Hi Jeremy,

unfortunately, there are several bugs affecting KafkaIO with Python on FlinkRunner in current releases.

 a) there are some limitations to portable SDF support on Flink [1]

 b) the use_deprecated_read flag cannot be passed to ExpansionService, that is fixed for upcoming 2.32.0 in [2]

 c) primitive Read transform needed for the use_deprecated_read flag to work is not working properly until 2.33.0, fix was merged just yesterday, see [3]

Unfortunately, there are no known workarounds, if you can build beam from sources, you can try building it from the currently cut release branch 'release-2.33.0'. It would require to build both java and python SDKs. The alternative would be to wait for the release 2.33.0 to come out.

Hope this helps, if you had any more questions, I'd be glad to help.

 Jan

[1] https://issues.apache.org/jira/browse/BEAM-11998

[2] https://issues.apache.org/jira/browse/BEAM-12538

[3] https://issues.apache.org/jira/browse/BEAM-12704

On 8/26/21 2:36 AM, Jeremy Lewi wrote:
Is this the same issue as in this thread
https://lists.apache.org/[email protected]:2021-5 <https://lists.apache.org/[email protected]:2021-5>
about specifying the environment to be used in cross-language transforms.

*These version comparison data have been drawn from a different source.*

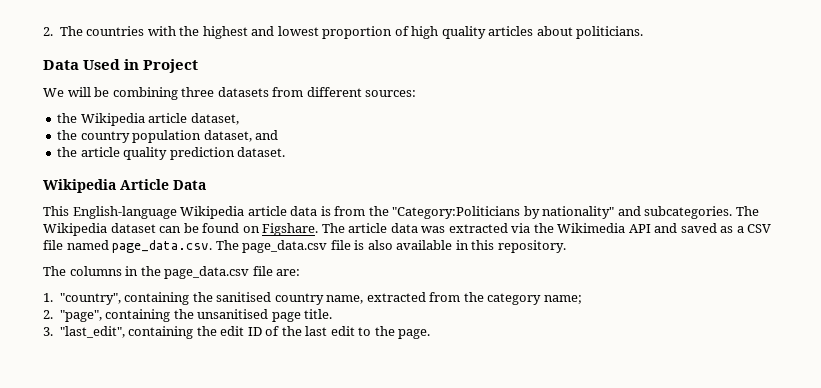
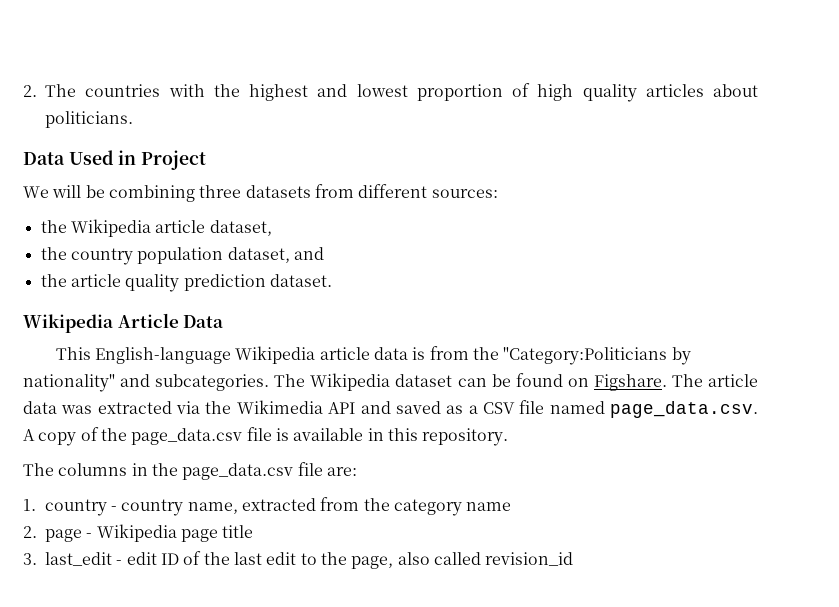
[215,240,239,250] The -> [23,427,127,446] A copy of the
[367,240,393,250] also -> (289, 434) none
[59,292,272,305] "country", containing the sanitised -> [44,499,117,516] country -
[543,295,582,304] [43,309,333,322] [43,326,217,339] name; // 2. "page", containing the unsanitised page title. // 3. "last_edit", containing the -> [466,502,512,511] [23,524,254,542] [23,552,123,566] name // 2. page - Wikipedia page title // 3. last_edit -
[398,329,431,339] page. -> [351,552,574,569] page, also called revision_id

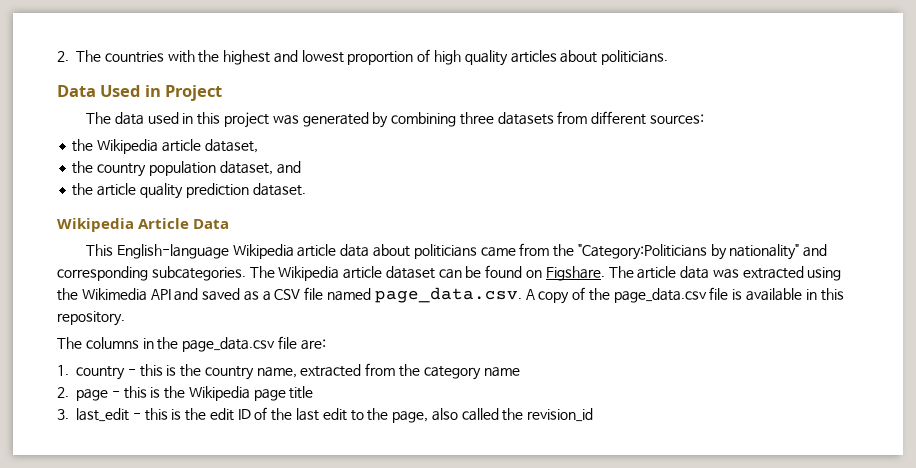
[23,185,105,198] We will be -> [86,112,389,128] The data used in this project was generated by
[412,347,426,360] is -> [372,244,516,259] about politicians came
(151, 380) none -> [57,266,148,281] corresponding
(391, 382) none -> [343,266,383,279] article
[176,401,201,414] via -> [807,267,842,281] using
(117, 508) none -> [139,364,202,377] this is the
(93, 535) none -> [123,386,186,399] this is the
(123, 562) none -> [144,408,207,421] this is the
(481, 558) none -> [502,408,524,421] the

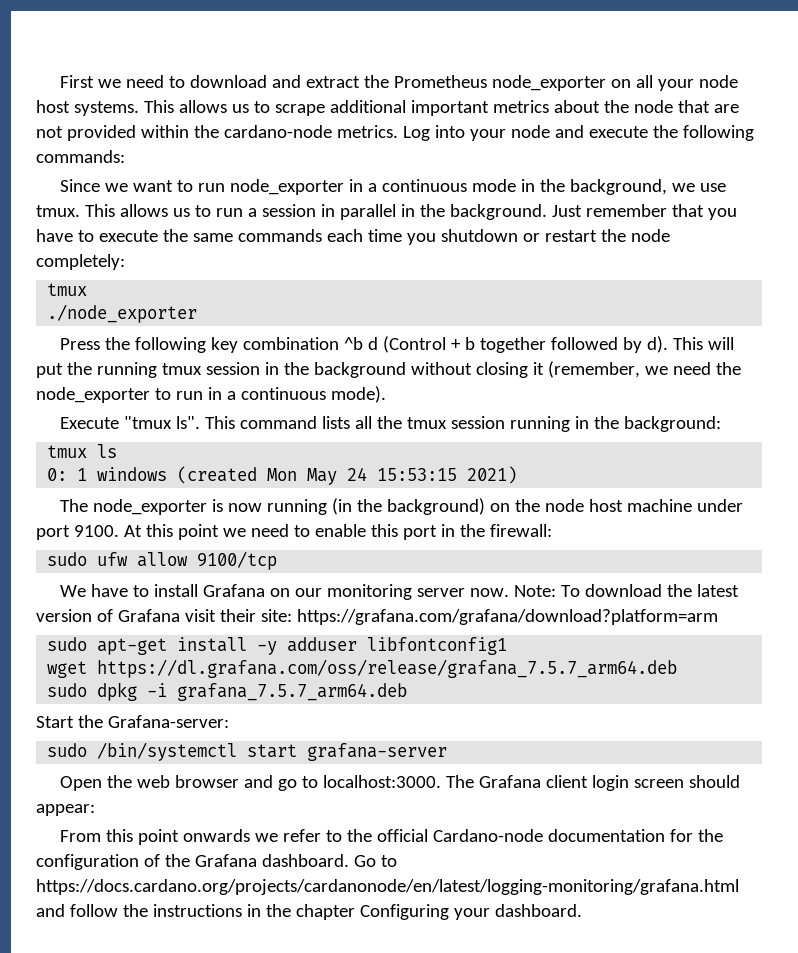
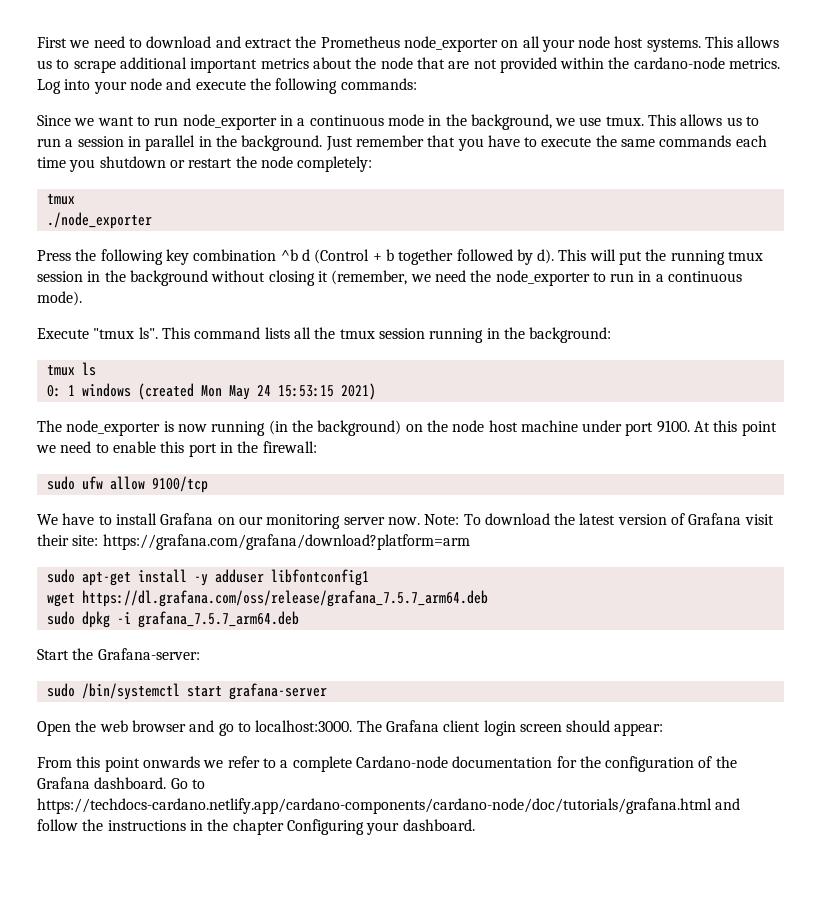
[347,829,429,842] the official -> [280,756,352,772] a complete
[36,879,739,895] https://docs.cardano.org/projects/cardanonode/en/latest/logging-monitoring/grafana.html -> [37,798,712,814] https://techdocs-cardano.netlify.app/cardano-components/cardano-node/doc/tutorials/grafana.html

Is the problem in the taskmanager or expansion service? Are there environment variables I can override to force it to use an external environment so I can use a sidecar for the Java SDK harness?

Thanks
J






On Wed, Aug 25, 2021 at 5:18 PM Luke Cwik <[email protected] <mailto:[email protected]>> wrote:

    It is likely that the expansion service is returning a graph
    segment saying you execute KafkaIO within a docker environment
    which is what Flink is trying to do.

    On Wed, Aug 25, 2021 at 4:26 PM Jeremy Lewi <[email protected]
    <mailto:[email protected]>> wrote:

        Hi Folks,

        So I tried putting the beam job server on the Flink JobManager
        and Taskmanager containers and setting
        classloader.resolve-order
        
<https://ci.apache.org/projects/flink/flink-docs-release-1.13/docs/deployment/config/#classloader-resolve-order>to
        parent-first.
        My taskmanager's are now crashing because it looks like the
        Kafka IO transform is trying to run docker and it can't
        because its running in a K8s pod. Logs attached.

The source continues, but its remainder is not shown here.